*WORK ORDER*: Look through the data that follows and copy each line with the string "shipping".
========
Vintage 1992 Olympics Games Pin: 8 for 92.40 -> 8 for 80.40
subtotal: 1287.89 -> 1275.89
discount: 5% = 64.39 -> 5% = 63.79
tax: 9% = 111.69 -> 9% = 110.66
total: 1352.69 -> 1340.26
========
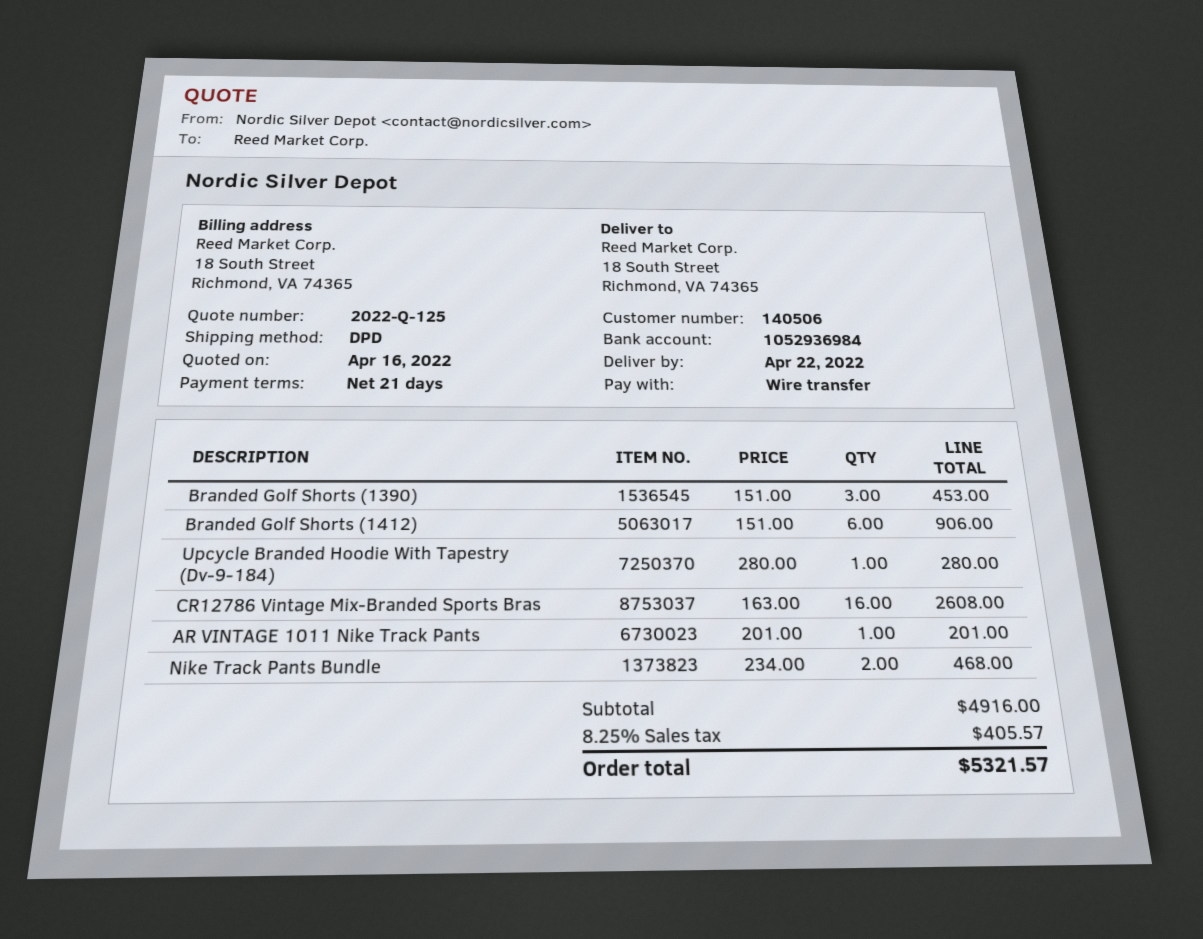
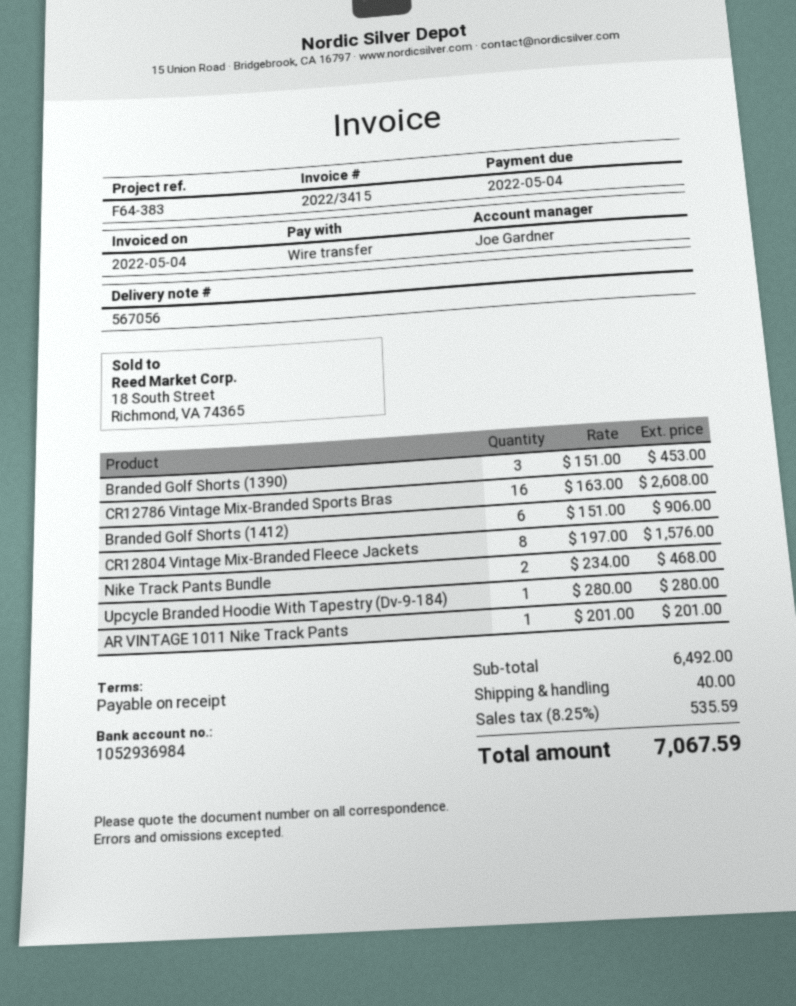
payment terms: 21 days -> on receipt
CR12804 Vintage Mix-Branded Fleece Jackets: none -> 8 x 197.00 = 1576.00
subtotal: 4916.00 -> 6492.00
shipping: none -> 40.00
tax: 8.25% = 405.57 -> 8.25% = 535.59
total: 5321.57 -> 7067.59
========
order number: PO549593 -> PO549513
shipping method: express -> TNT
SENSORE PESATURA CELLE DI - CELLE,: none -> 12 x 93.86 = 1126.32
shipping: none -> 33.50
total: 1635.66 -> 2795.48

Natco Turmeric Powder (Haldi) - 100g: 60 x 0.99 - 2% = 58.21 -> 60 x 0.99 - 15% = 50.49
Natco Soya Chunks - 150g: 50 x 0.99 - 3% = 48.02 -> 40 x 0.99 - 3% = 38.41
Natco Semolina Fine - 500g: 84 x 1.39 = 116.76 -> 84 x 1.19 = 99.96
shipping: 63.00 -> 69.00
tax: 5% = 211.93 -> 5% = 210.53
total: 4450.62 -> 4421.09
========
*WRITTEN REPLY*:
shipping: none -> 40.00
shipping method: express -> TNT
shipping: none -> 33.50
shipping: 63.00 -> 69.00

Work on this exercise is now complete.